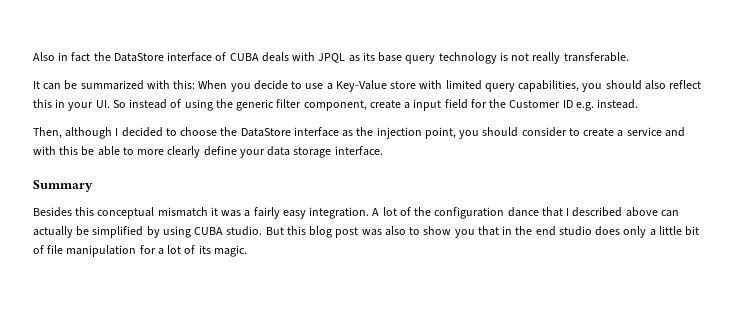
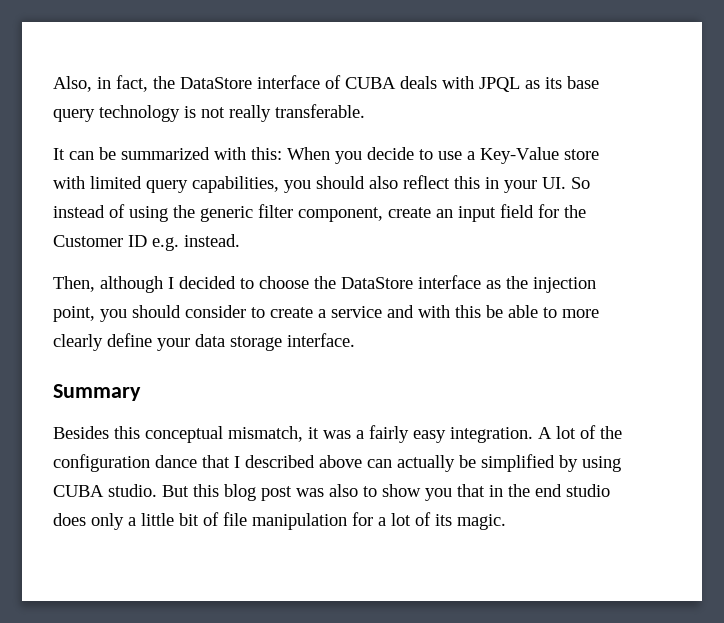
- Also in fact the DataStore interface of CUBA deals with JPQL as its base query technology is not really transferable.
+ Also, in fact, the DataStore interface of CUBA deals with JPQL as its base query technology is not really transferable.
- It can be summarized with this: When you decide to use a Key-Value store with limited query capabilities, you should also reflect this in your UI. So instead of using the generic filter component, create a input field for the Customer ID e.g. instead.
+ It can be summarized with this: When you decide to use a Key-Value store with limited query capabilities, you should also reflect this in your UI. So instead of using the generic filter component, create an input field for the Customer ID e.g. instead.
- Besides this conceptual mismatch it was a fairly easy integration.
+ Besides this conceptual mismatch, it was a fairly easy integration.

--

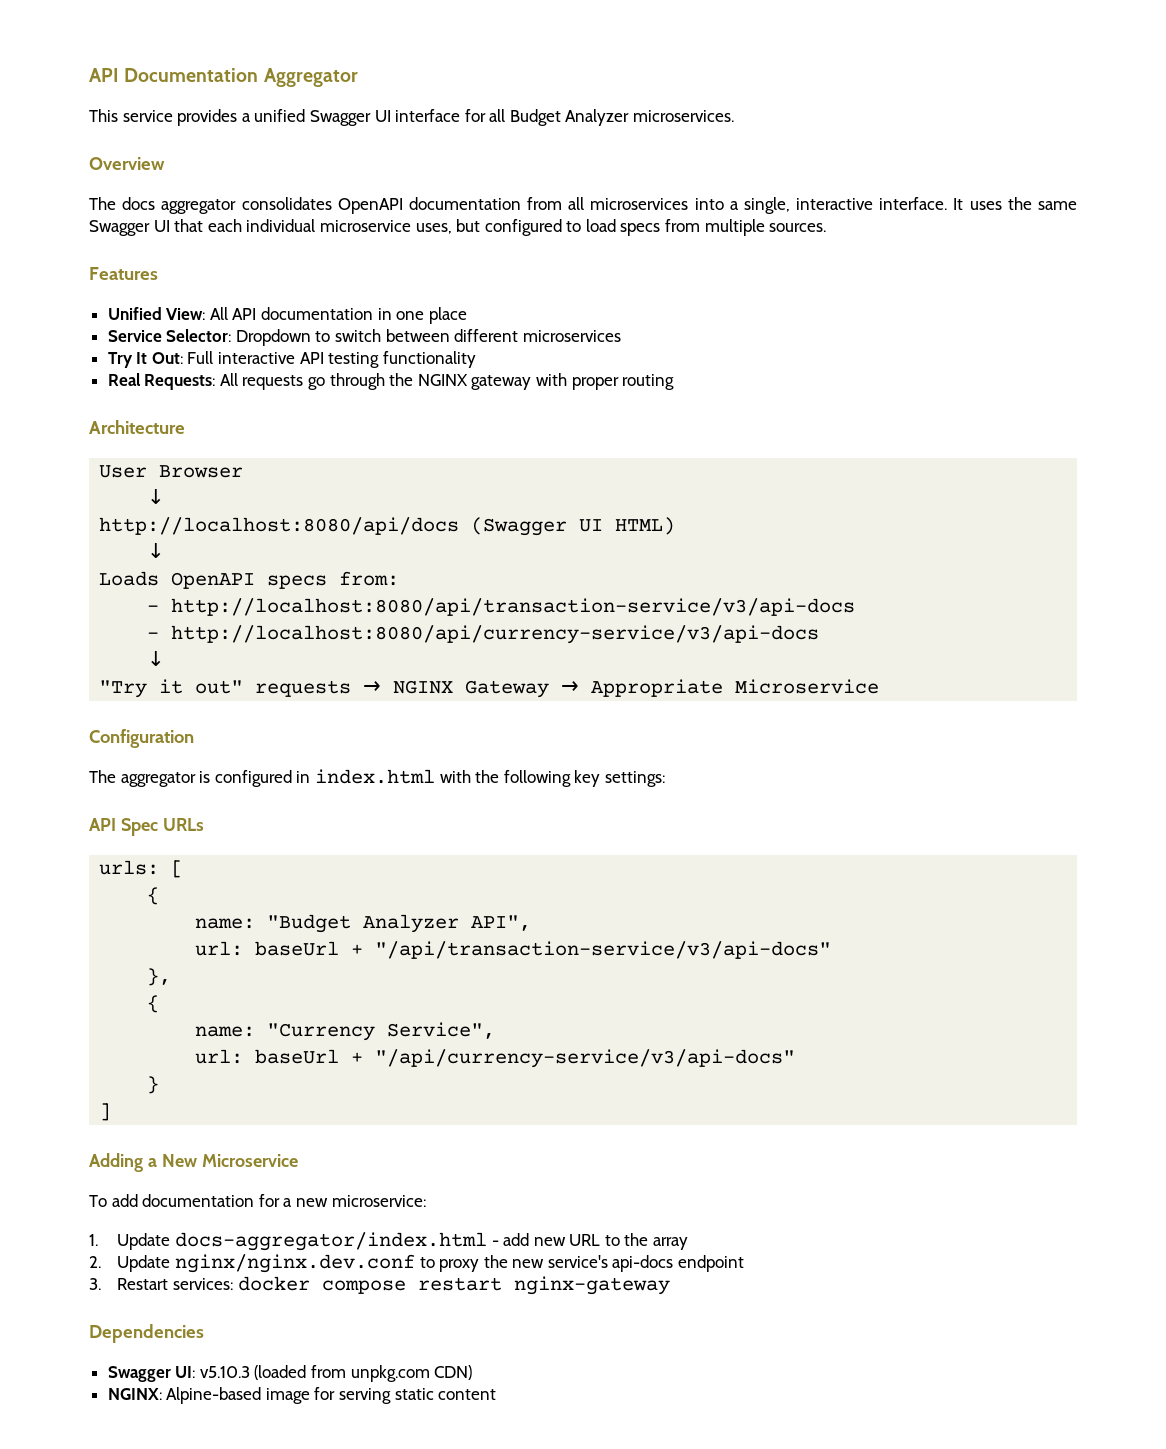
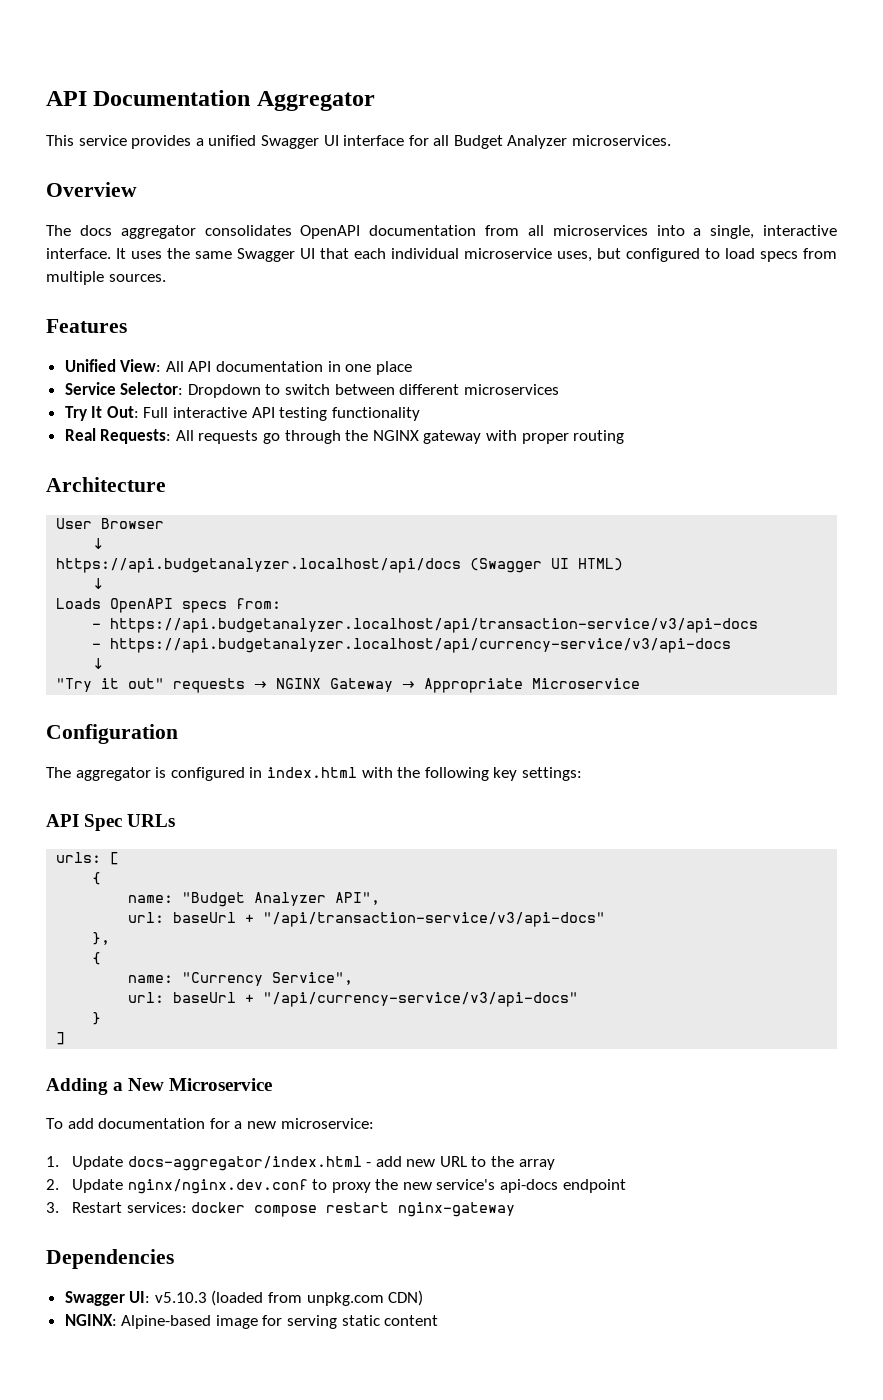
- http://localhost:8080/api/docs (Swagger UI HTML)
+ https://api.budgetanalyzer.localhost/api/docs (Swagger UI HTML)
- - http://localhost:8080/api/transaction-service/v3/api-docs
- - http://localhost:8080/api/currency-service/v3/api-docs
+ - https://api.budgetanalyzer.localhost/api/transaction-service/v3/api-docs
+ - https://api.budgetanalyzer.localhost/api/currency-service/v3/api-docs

**Work task**:
In the listing above, which lines include the string "base"? Return every one of them.

**Written solution**:
- Also in fact the DataStore interface of CUBA deals with JPQL as its base query technology is not really transferable.
+ Also, in fact, the DataStore interface of CUBA deals with JPQL as its base query technology is not really transferable.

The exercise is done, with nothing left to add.